### Task instructions
Please repeat every record exactly, leaving out any pictures.

### Edit tracking data
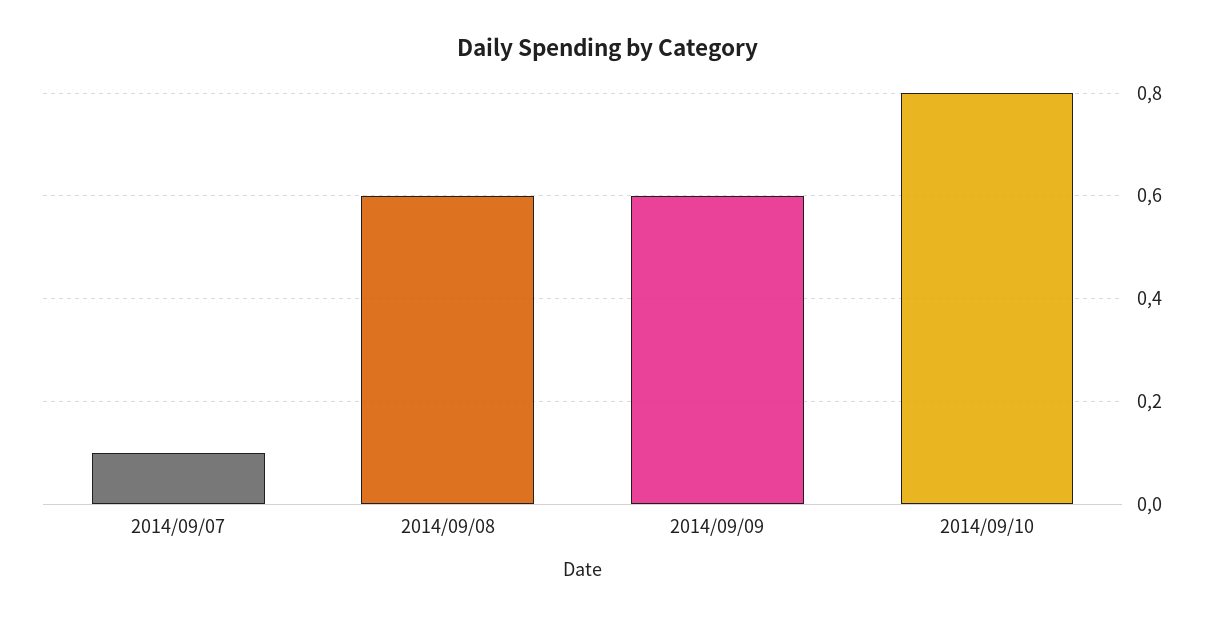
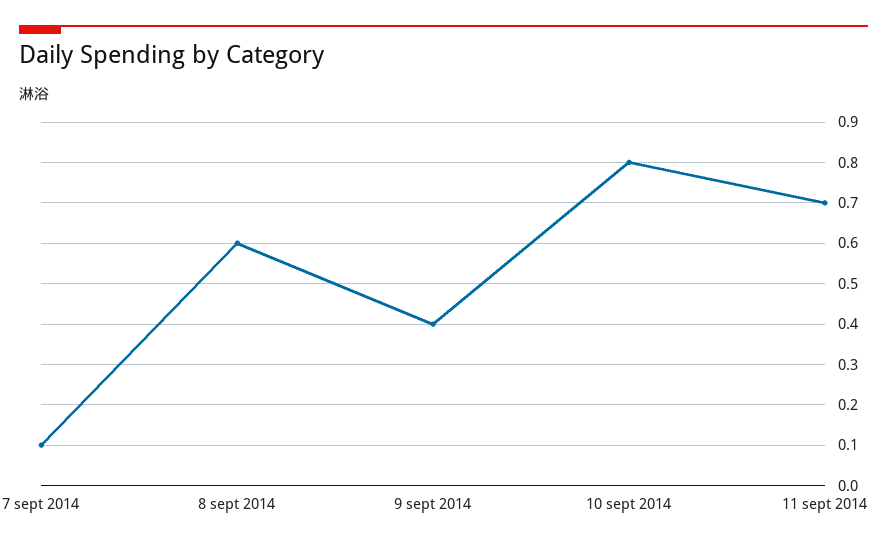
2014/09/09: 0.6 -> 0.4
11 sept 2014: none -> 0.7

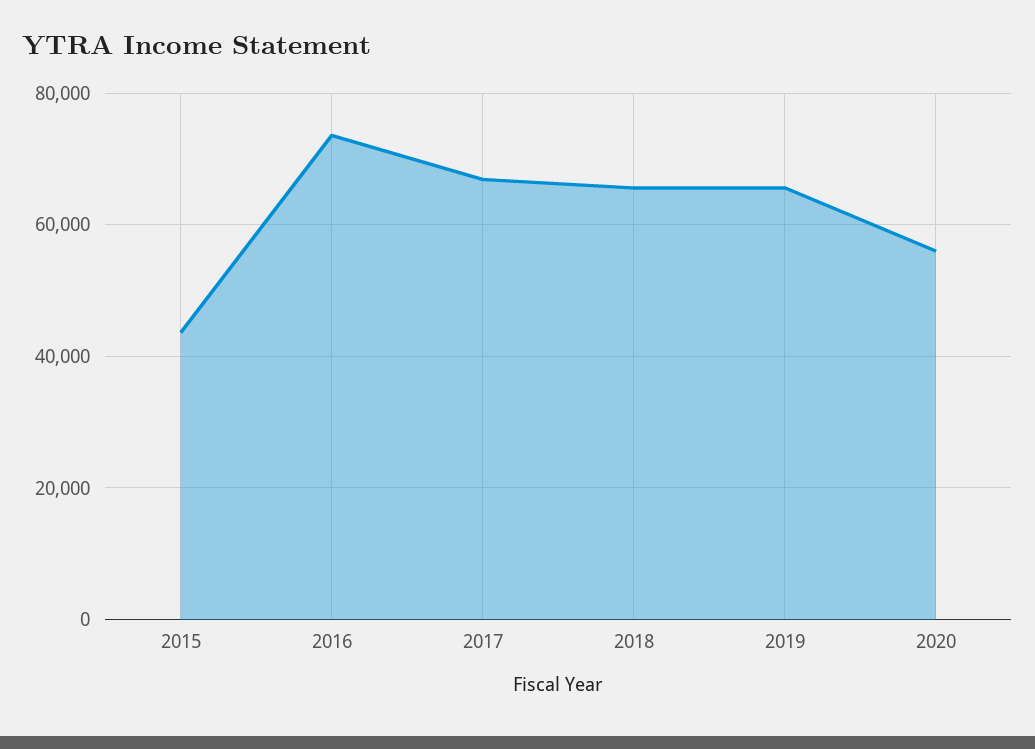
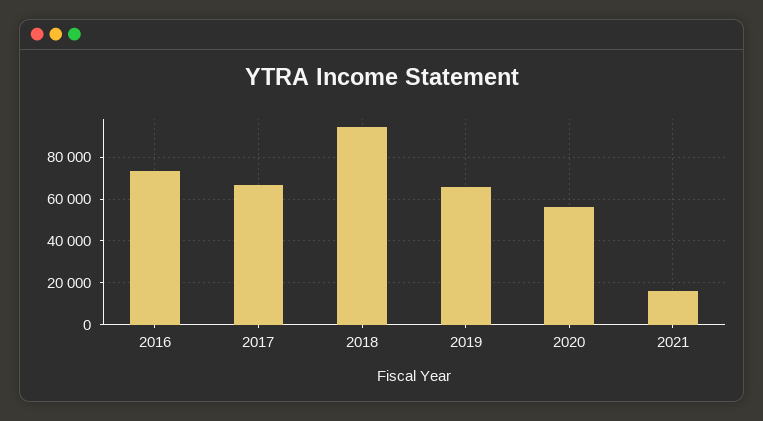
2015: 44000 -> none
2018: 66000 -> 95000
2021: none -> 15000

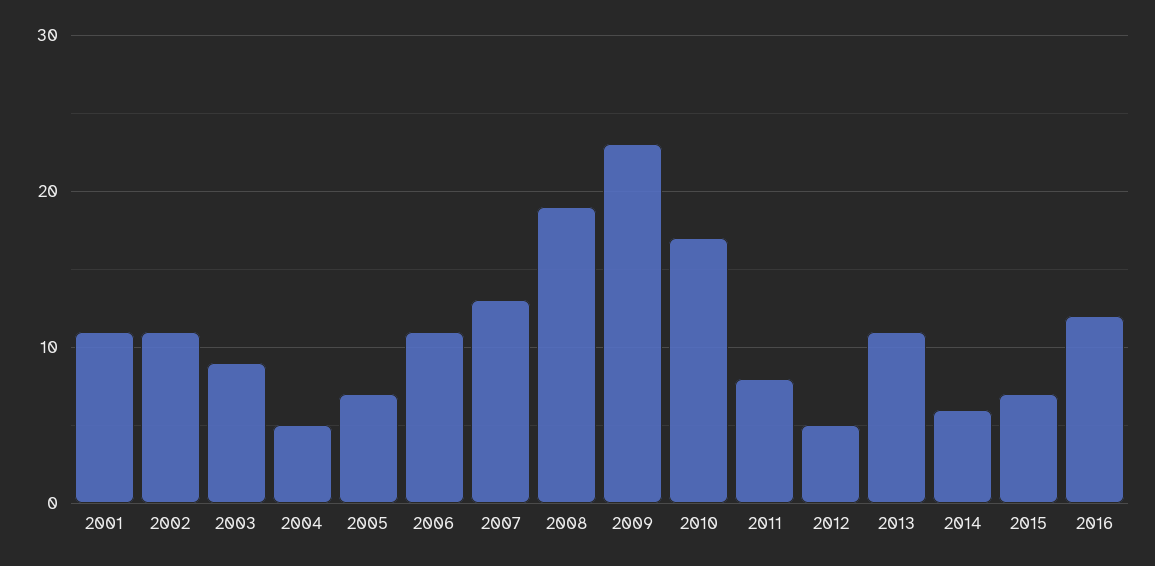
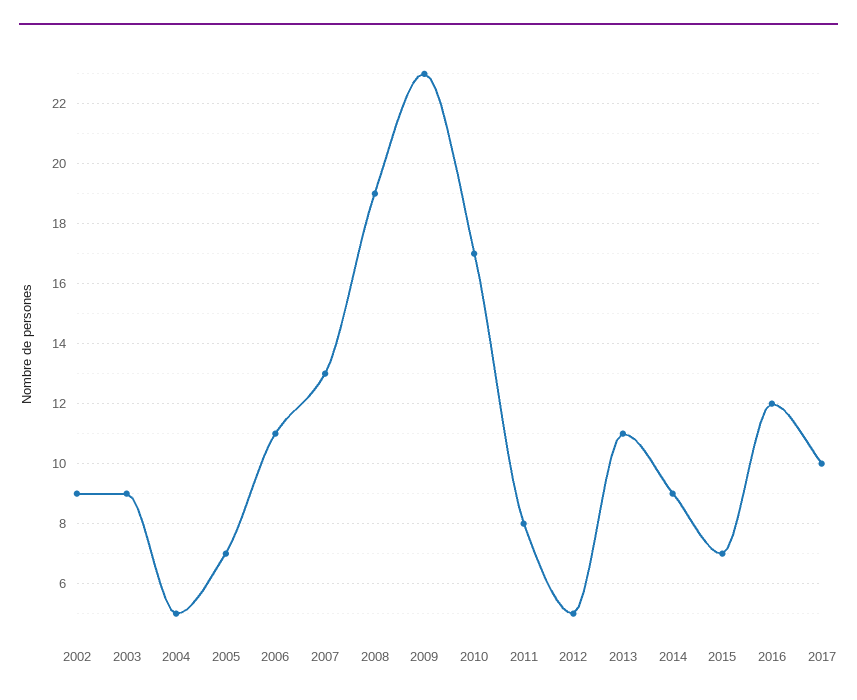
2001: 11 -> none
2002: 11 -> 9
2014: 6 -> 9
2017: none -> 10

### Response area
2014/09/09: 0.6 -> 0.4
11 sept 2014: none -> 0.7

2015: 44000 -> none
2018: 66000 -> 95000
2021: none -> 15000

2001: 11 -> none
2002: 11 -> 9
2014: 6 -> 9
2017: none -> 10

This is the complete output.